Testing of autonomous system software
Software architectures for autonomous systems such as robots are typically structured in layers. Upper layers operate at high levels of abstraction and real-time granularity to carry out, for example, long-term planning of activities to reach user-specified goals. The lowest layer, usually called the functional layer, is typically required to carry out multiple hard real-time control activities in parallel.
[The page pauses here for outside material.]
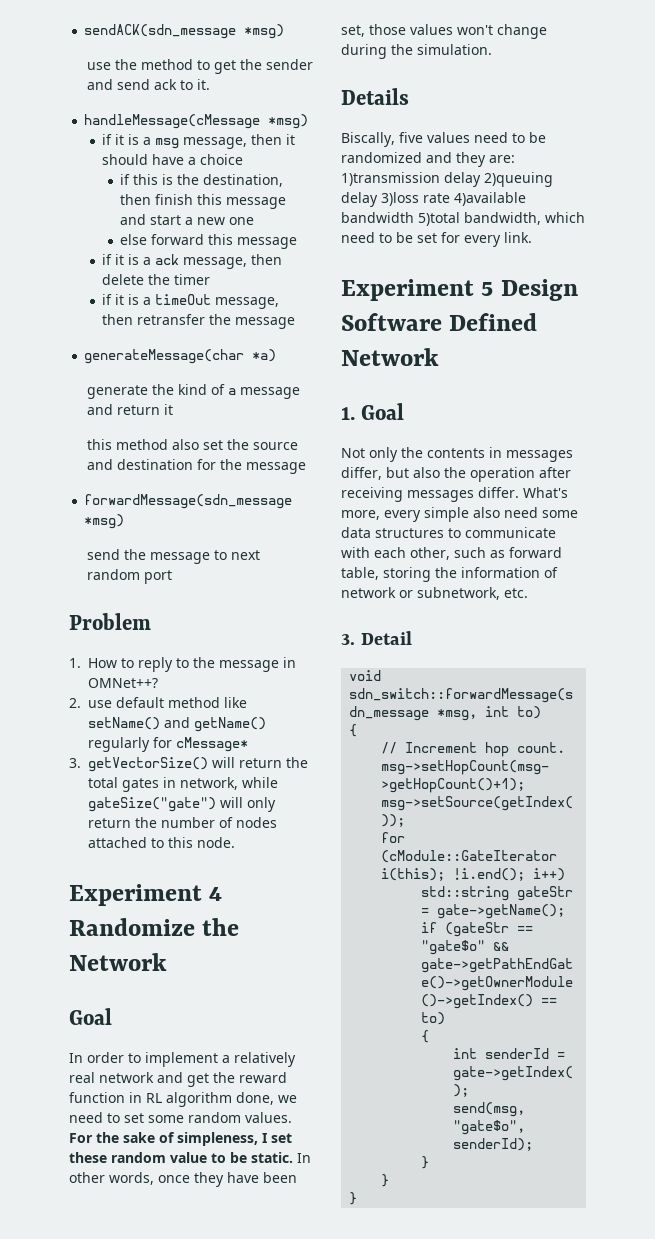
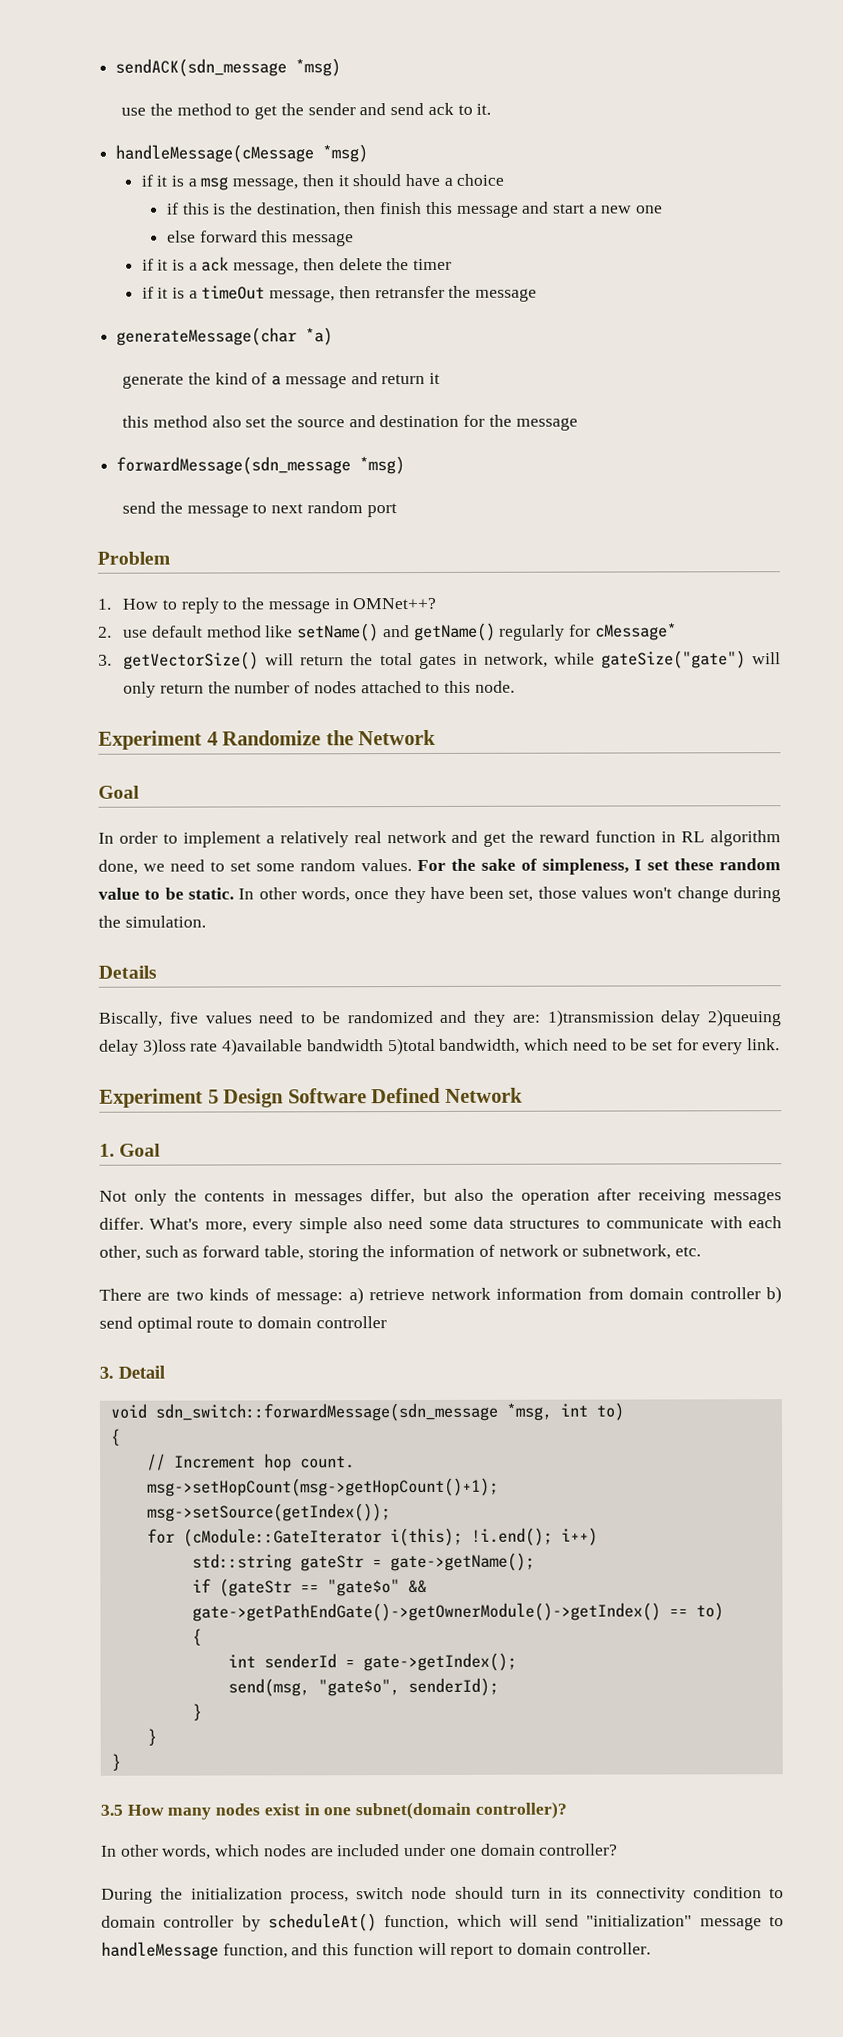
(528, 593) none -> [99,1286,782,1305] [99,1316,387,1333] // There are two kinds of message: a) retrieve network information from domain controller b) send optimal route to domain controller
(358, 1198) none -> [100,1801,567,1820] [101,1843,619,1860] [101,1886,784,1904] [101,1913,784,1932] [101,1941,651,1960] // 3.5 How many nodes exist in one subnet(domain controller)? // In other words, which nodes are included under one domain controller? // During the initialization process, switch node should turn in its connectivity condition to domain controller by scheduleAt() function, which will send "initialization" message to handleMessage function, and this function will report to domain controller.

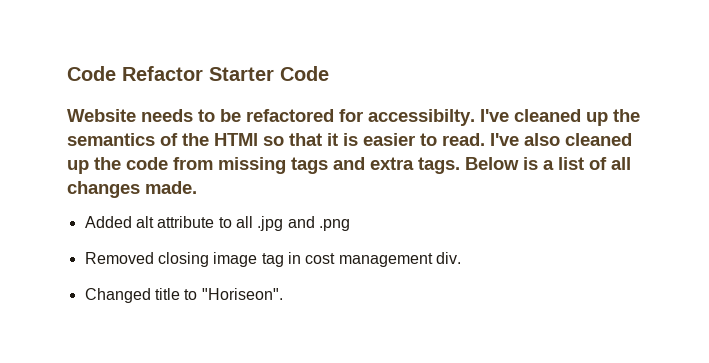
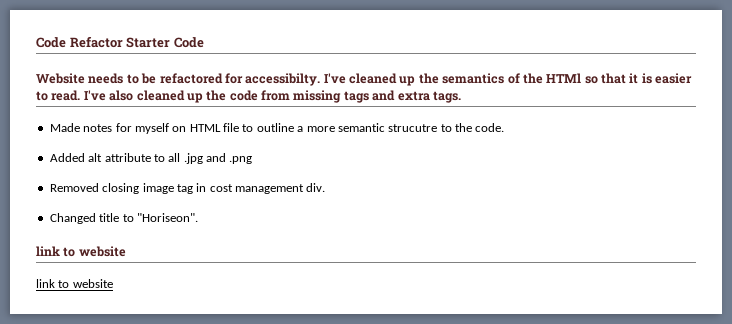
[465,157,631,170] [67,181,197,198] Below is a list of all changes made. -> [49,123,505,134] // Made notes for myself on HTML file to outline a more semantic strucutre to the code.
(283, 294) none -> [36,246,126,257] [36,279,113,288] // link to website // link to website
These activities are launched by asynchronous calls from clients situated at the upper layers, so there is a need for the functional layer to provide built-in protection to ensure that it is robust with respect to requests that are issued at instants that are incompatible with its current state and could therefore cause the system to fail. We have developed a hybrid black-box testing approach to assess the robustness provided by such protection mechanisms [PACIK12]. Test cases are generated by random mutation of a valid sequence of requests. Test verdicts are obtained by a set of property-based robustness oracles applied to a logged trace of requests and responses. The approach has been applied successfully in the context of the Dala experimental planetary explorer robot.
Robustness testing of Dala rover functional layer
[PACIK12] D. Powell, J. Arlat, H. N. Chu, F. Ingrand, and M. Killijian: Testing the Input Timing Robustness of Real-time Control Software for Autonomous Systems, in 9th European Dependable Computing Conference (EDCC 2012), 2012, pp. 73-83.